:: Extracted information
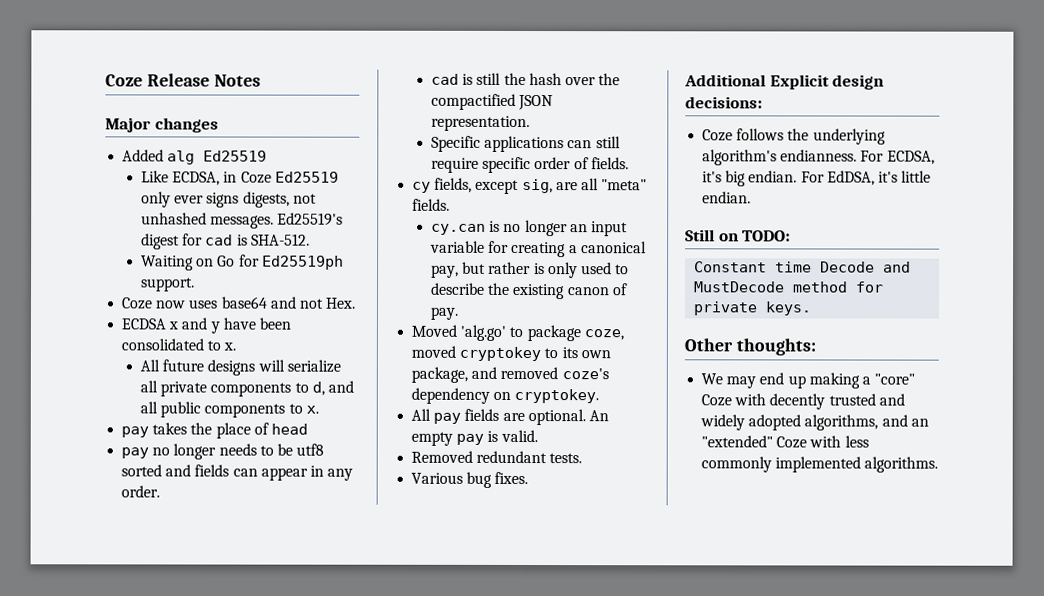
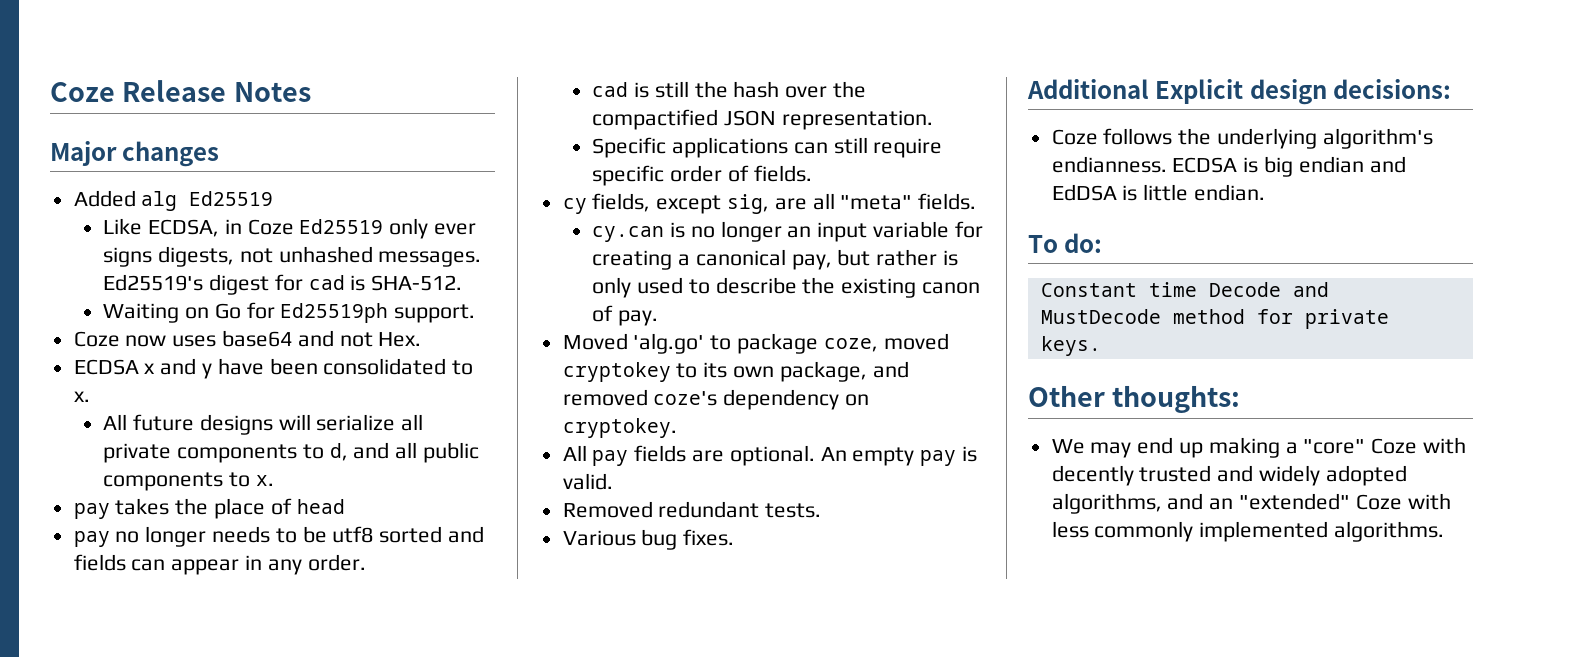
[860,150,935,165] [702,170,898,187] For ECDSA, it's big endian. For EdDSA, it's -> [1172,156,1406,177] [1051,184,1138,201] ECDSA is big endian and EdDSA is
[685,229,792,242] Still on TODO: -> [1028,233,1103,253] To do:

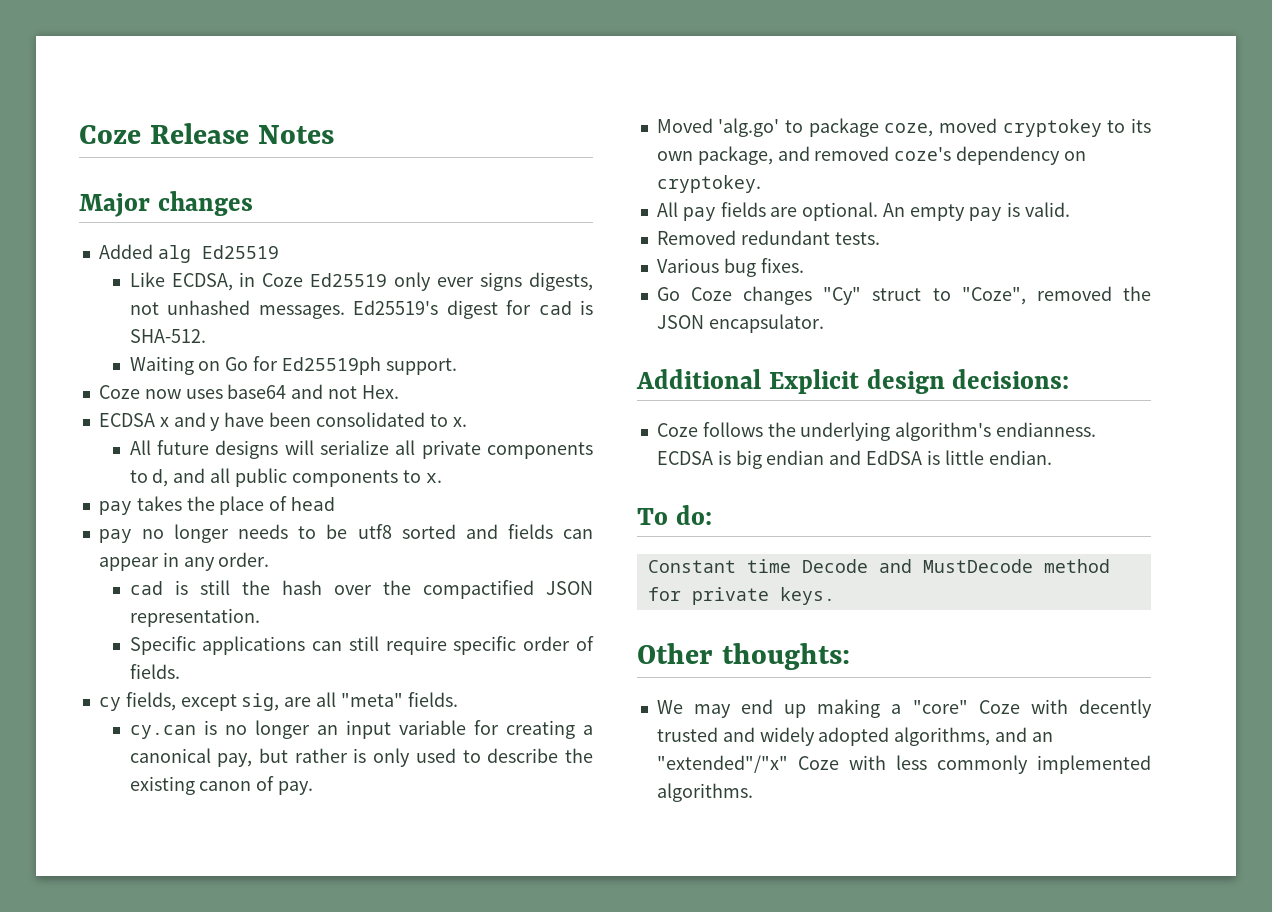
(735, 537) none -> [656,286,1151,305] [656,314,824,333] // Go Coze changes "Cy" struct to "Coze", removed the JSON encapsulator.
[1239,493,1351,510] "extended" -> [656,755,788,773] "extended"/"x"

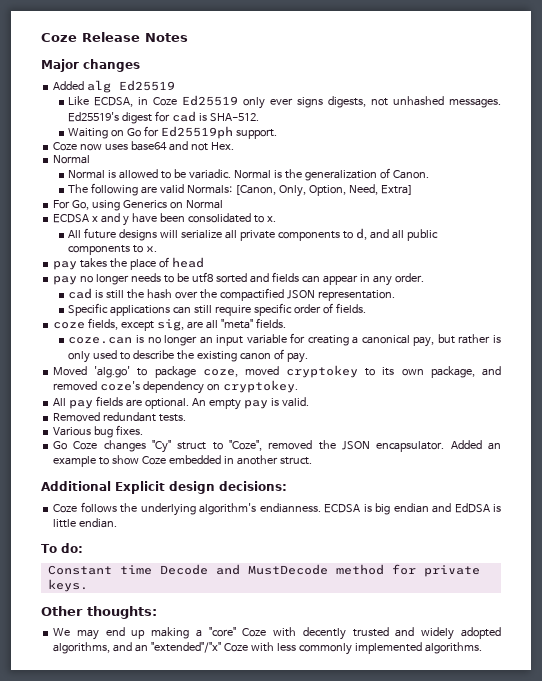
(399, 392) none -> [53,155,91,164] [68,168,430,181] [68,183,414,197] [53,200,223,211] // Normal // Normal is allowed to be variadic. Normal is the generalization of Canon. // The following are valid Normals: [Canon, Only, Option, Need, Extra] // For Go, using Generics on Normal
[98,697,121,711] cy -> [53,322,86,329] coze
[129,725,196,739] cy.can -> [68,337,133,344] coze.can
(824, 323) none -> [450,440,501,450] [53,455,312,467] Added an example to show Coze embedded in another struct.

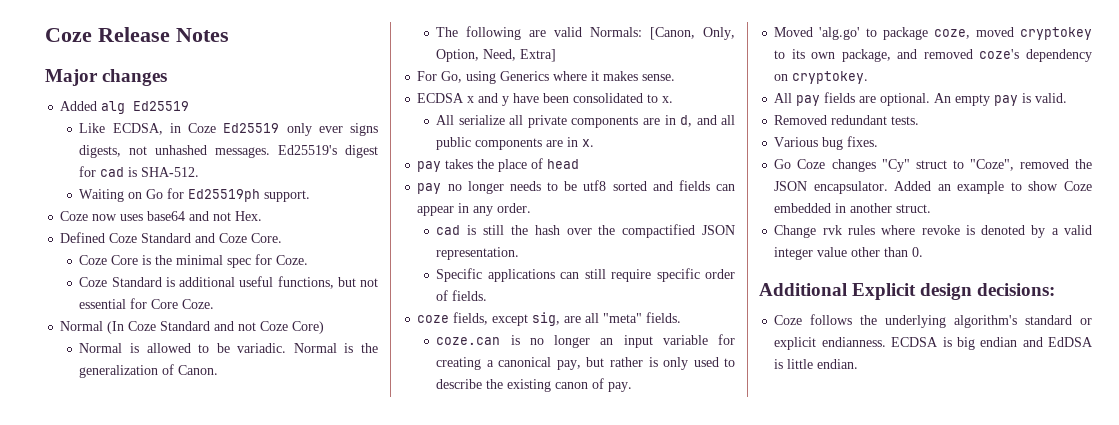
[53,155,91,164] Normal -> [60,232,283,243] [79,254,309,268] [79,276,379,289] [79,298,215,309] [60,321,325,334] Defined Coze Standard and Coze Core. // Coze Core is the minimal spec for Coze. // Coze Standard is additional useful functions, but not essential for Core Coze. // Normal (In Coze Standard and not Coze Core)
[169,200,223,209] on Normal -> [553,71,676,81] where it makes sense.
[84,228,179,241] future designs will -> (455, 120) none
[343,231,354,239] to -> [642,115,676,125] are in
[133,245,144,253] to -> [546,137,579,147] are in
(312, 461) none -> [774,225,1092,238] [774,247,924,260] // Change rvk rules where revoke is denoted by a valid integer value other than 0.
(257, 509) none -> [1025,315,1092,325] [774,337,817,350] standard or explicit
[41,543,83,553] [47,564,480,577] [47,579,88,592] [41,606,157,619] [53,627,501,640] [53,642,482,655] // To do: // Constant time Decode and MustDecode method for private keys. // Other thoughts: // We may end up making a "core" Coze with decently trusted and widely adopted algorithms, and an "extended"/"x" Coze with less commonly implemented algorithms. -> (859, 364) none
::::
*What to work on*.
Working down from the line that contains "(257, 509) none", retype each line exactly through the last line of the data, and give nothing else.

*Task output*.
(257, 509) none -> [1025,315,1092,325] [774,337,817,350] standard or explicit
[41,543,83,553] [47,564,480,577] [47,579,88,592] [41,606,157,619] [53,627,501,640] [53,642,482,655] // To do: // Constant time Decode and MustDecode method for private keys. // Other thoughts: // We may end up making a "core" Coze with decently trusted and widely adopted algorithms, and an "extended"/"x" Coze with less commonly implemented algorithms. -> (859, 364) none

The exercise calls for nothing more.